* **INSTRUCTIONS TO FOLLOW**:
Every line below should be repeated exactly as written.

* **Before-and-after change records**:
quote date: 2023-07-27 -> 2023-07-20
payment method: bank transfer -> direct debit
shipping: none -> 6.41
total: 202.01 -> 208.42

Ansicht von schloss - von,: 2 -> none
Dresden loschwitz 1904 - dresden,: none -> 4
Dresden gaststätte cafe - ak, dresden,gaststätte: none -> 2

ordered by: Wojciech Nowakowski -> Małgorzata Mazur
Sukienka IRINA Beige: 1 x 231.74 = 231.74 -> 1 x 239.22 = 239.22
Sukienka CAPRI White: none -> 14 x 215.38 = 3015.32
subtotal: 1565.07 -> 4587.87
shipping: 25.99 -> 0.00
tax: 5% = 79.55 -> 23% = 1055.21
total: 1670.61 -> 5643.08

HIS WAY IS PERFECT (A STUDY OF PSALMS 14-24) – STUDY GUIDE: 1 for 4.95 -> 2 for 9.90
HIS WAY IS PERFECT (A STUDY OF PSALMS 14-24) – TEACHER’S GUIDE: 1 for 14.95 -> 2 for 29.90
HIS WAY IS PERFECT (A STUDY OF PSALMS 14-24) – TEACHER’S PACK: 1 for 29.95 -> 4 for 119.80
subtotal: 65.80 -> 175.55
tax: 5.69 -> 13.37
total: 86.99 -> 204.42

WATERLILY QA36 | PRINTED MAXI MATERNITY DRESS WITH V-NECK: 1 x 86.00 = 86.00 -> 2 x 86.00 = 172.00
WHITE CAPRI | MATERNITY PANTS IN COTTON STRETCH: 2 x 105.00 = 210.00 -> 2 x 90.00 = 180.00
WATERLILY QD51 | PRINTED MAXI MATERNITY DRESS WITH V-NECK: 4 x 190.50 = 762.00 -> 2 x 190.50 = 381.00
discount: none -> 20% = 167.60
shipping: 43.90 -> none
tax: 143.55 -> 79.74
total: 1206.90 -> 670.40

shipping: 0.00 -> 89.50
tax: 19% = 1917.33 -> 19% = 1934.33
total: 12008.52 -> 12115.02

* **EXERCISE OUTPUT**:
quote date: 2023-07-27 -> 2023-07-20
payment method: bank transfer -> direct debit
shipping: none -> 6.41
total: 202.01 -> 208.42

Ansicht von schloss - von,: 2 -> none
Dresden loschwitz 1904 - dresden,: none -> 4
Dresden gaststätte cafe - ak, dresden,gaststätte: none -> 2

ordered by: Wojciech Nowakowski -> Małgorzata Mazur
Sukienka IRINA Beige: 1 x 231.74 = 231.74 -> 1 x 239.22 = 239.22
Sukienka CAPRI White: none -> 14 x 215.38 = 3015.32
subtotal: 1565.07 -> 4587.87
shipping: 25.99 -> 0.00
tax: 5% = 79.55 -> 23% = 1055.21
total: 1670.61 -> 5643.08

HIS WAY IS PERFECT (A STUDY OF PSALMS 14-24) – STUDY GUIDE: 1 for 4.95 -> 2 for 9.90
HIS WAY IS PERFECT (A STUDY OF PSALMS 14-24) – TEACHER’S GUIDE: 1 for 14.95 -> 2 for 29.90
HIS WAY IS PERFECT (A STUDY OF PSALMS 14-24) – TEACHER’S PACK: 1 for 29.95 -> 4 for 119.80
subtotal: 65.80 -> 175.55
tax: 5.69 -> 13.37
total: 86.99 -> 204.42

WATERLILY QA36 | PRINTED MAXI MATERNITY DRESS WITH V-NECK: 1 x 86.00 = 86.00 -> 2 x 86.00 = 172.00
WHITE CAPRI | MATERNITY PANTS IN COTTON STRETCH: 2 x 105.00 = 210.00 -> 2 x 90.00 = 180.00
WATERLILY QD51 | PRINTED MAXI MATERNITY DRESS WITH V-NECK: 4 x 190.50 = 762.00 -> 2 x 190.50 = 381.00
discount: none -> 20% = 167.60
shipping: 43.90 -> none
tax: 143.55 -> 79.74
total: 1206.90 -> 670.40

shipping: 0.00 -> 89.50
tax: 19% = 1917.33 -> 19% = 1934.33
total: 12008.52 -> 12115.02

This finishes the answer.